Gafisa has a robust pipeline of developments and the necessary financing to continue to launch developments in accordance with its announced guidance for the full year of 2008 as long as demand remains in place. Therefore, the company is maintaining its launch guidance for 2008 of R$3.5 billion, which is equivalent to R$3.3 billion excluding R$200 million of Fit launches in the fourth quarter that will be consolidated into Tenda. EBITDA margin guidance for the full year 2008 remains in the range of 16 to 17%.
Glossary
Backlog of Results - As a result of the Percentage of Completion Method of recognizing revenues, we recognize revenues and expenses over a multi-year period for each residential unit we sell. Our backlog of results represents revenues minus costs that will be incurred in future periods from past sales.
Backlog of Revenues - As a result of the Percentage of Completion Method of recognizing revenues, we recognize revenues over a multi-year period for each residential unit we sell. Our backlog represents revenues that will be incurred in future periods from past sales.
Backlog Margin - Equals to ?Backlog of results" divided ?Backlog of Revenues" to be recognized in future periods.
Land Bank - Land that Gafisa holds for future development paid either in Cash or through swap agreements. Each decision to acquire land is analyzed by our investment committee and approved by our board of directors.
PoC Method - Under Brazilian GAAP, real estate development revenues, costs and related expenses are recognized using percentage-of-completion (?PoC") method of accounting by measuring progress towards completion in terms of actual costs incurred versus total budgeted expenditures for each stage of a development.
Pre-sales - Contracted pre-sales are the aggregate amount of sales resulting from all agreements for the sale of units entered into during a certain period, including new units and units in inventory. Contracted pre-sales will be recorded as revenue as construction progresses (PoC method).
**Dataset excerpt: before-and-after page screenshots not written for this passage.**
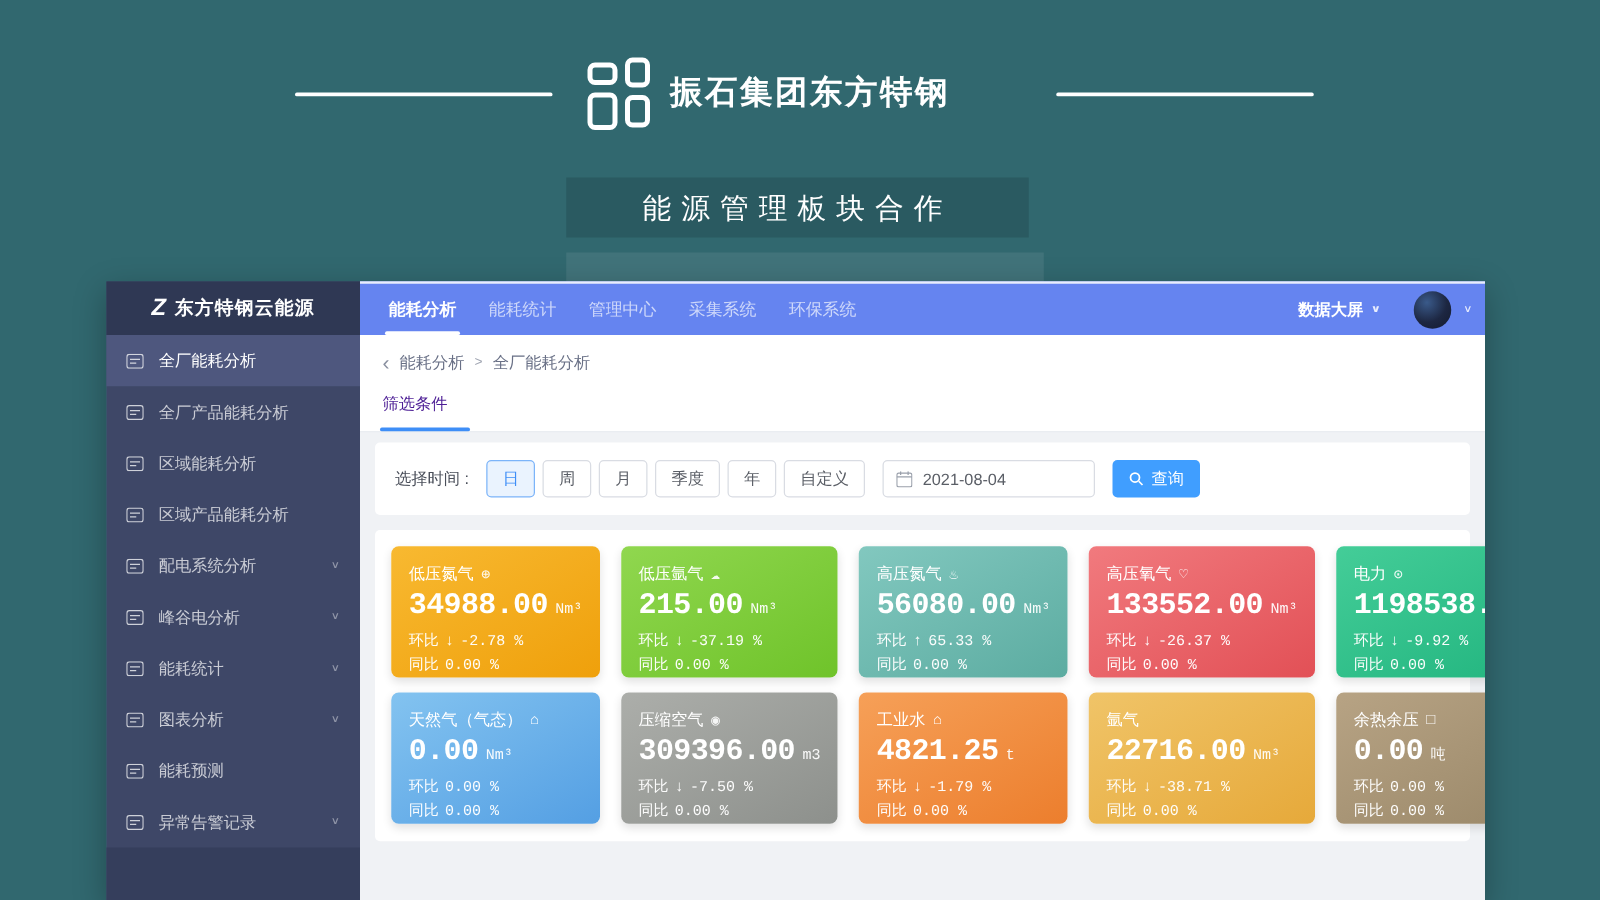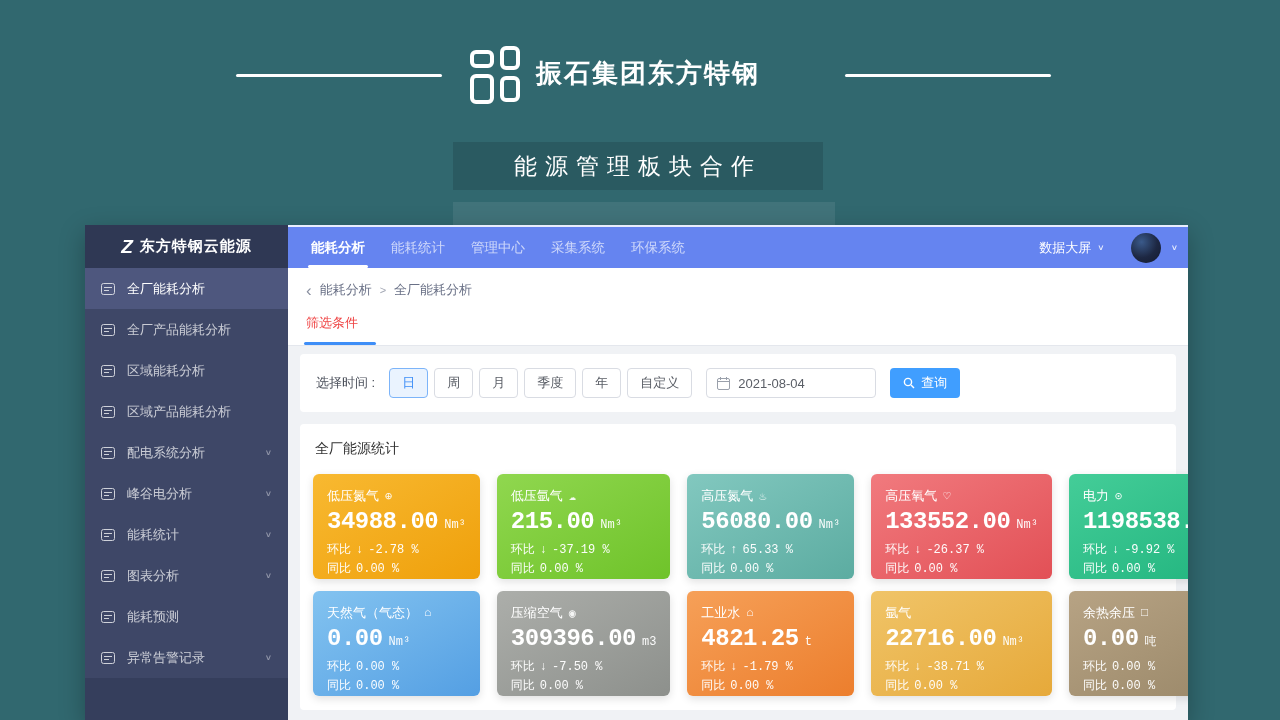"数据大屏" .screen-link { font-weight: none -> bold }
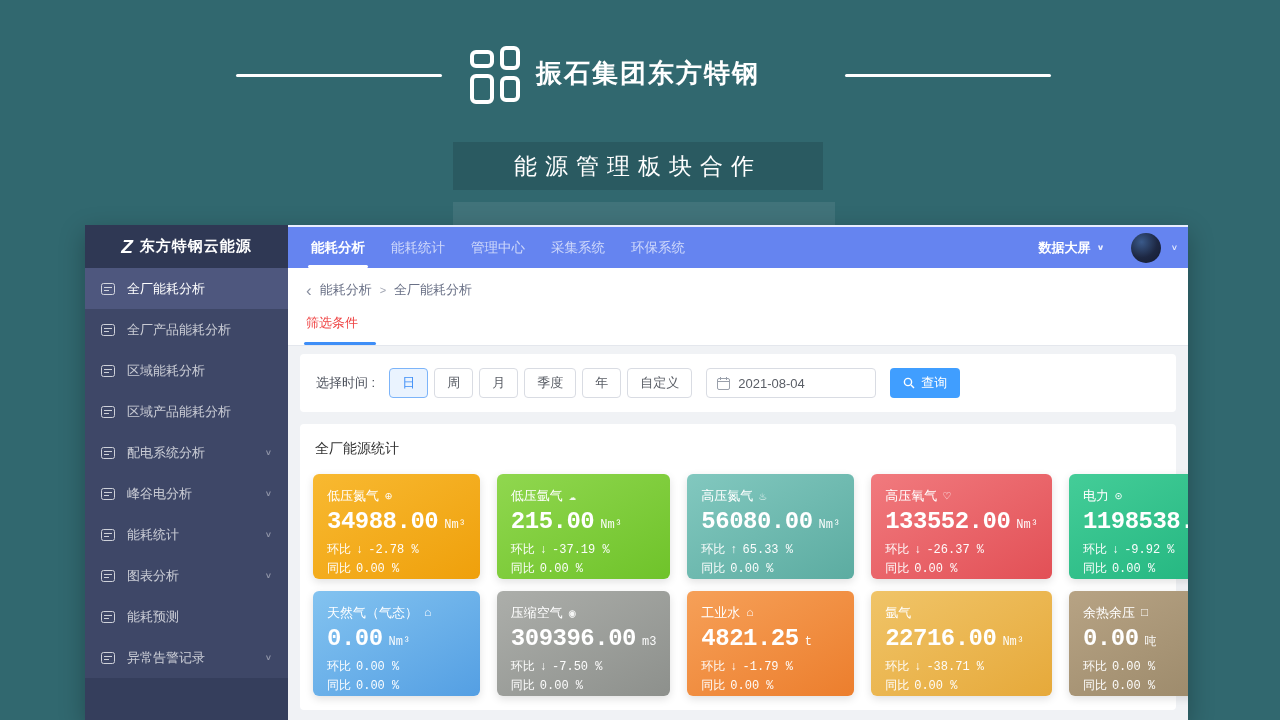"筛选条件" .tab { color: #ef4444 -> #4c1d95 }
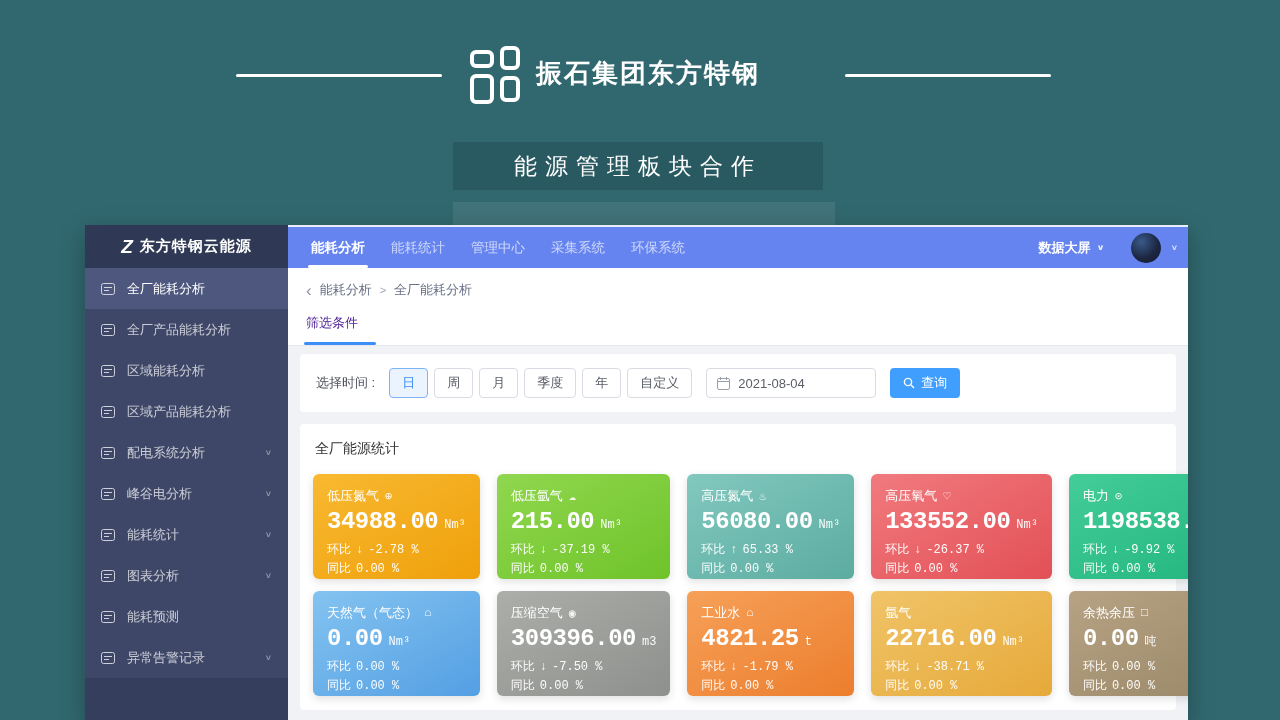"全厂能源统计" div.stats-title { html: <div>全厂能源统计</div> -> none }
There is no definition of "contracted pre-sales'' under Brazilian GAAP.
HIG (High Income) - segment with residential units sold at minimum price of R$3,600 per square meter.
MHI (Mid-High) - segment with residential units sold at prices ranging from R$2,800 to 3,600 per square meter. MID (Middle Income) - segment with residential units sold at prices ranging from R$2,300 to 2,800 per square meter.
MLOW (Mid-Low) - segment with residential units sold at prices ranging from R$1,800 to 2,300 per square meter.
AEL (Affordable Entry Level) - residential units targeted to the mid-low and low income segments with prices below R$1,800 per square meter.
LOT (Urbanized Lots) - land subdivisions, or lots, with prices ranging from R$150 to R$600 per square meter.
COM (Commercial buildings) - Commercial and corporate units developed only for sale with prices ranging from R$3,000 to R$7,000 per square meter.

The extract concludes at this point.